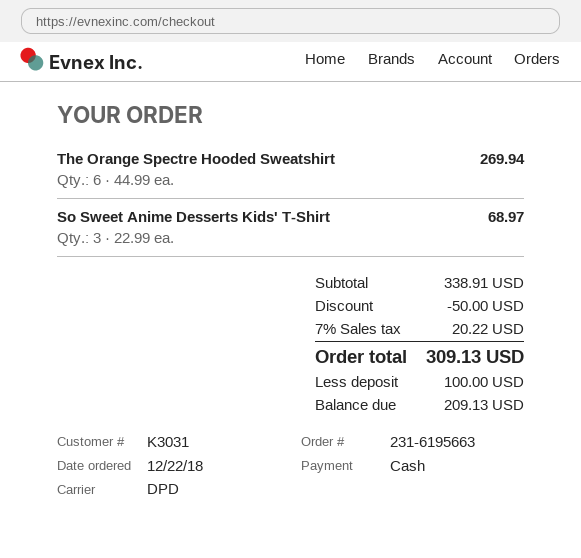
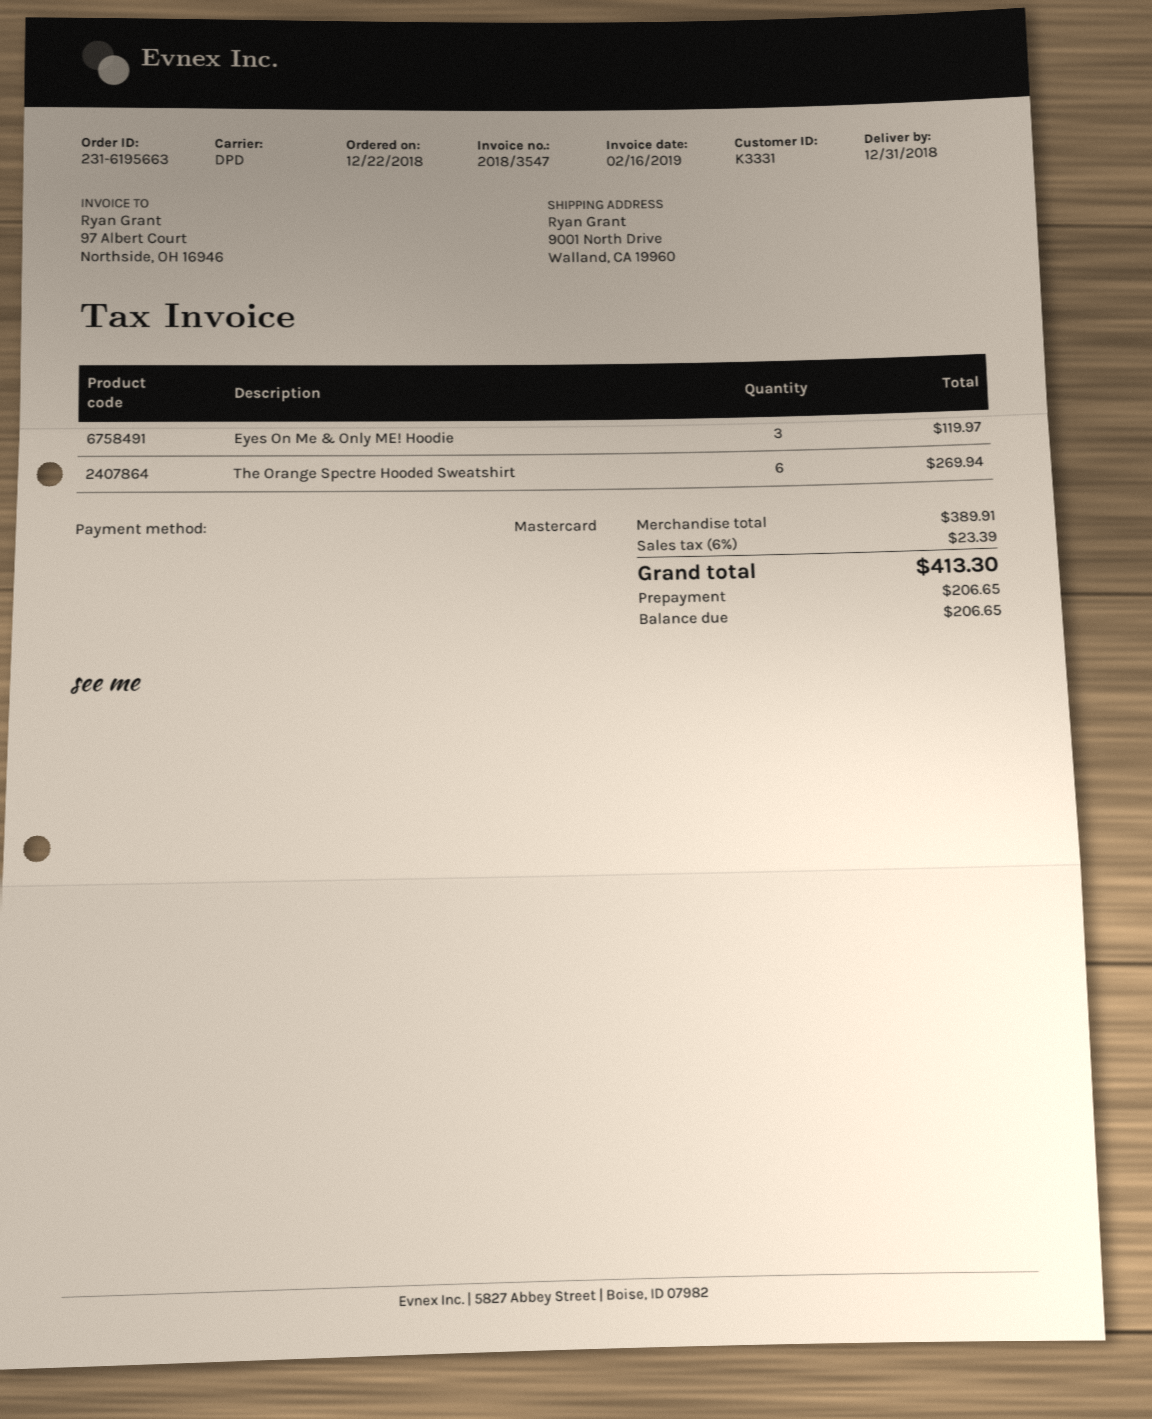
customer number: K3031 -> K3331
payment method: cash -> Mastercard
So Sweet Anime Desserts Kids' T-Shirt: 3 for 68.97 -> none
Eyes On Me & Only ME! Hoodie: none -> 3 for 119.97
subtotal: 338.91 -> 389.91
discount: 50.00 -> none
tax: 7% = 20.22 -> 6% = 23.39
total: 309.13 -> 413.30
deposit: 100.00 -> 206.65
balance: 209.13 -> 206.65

____

_EXERCISE INSTRUCTIONS:_ Look for the string "none" in the data above and return every line that has it.

_EXERCISE RESPONSE:_
So Sweet Anime Desserts Kids' T-Shirt: 3 for 68.97 -> none
Eyes On Me & Only ME! Hoodie: none -> 3 for 119.97
discount: 50.00 -> none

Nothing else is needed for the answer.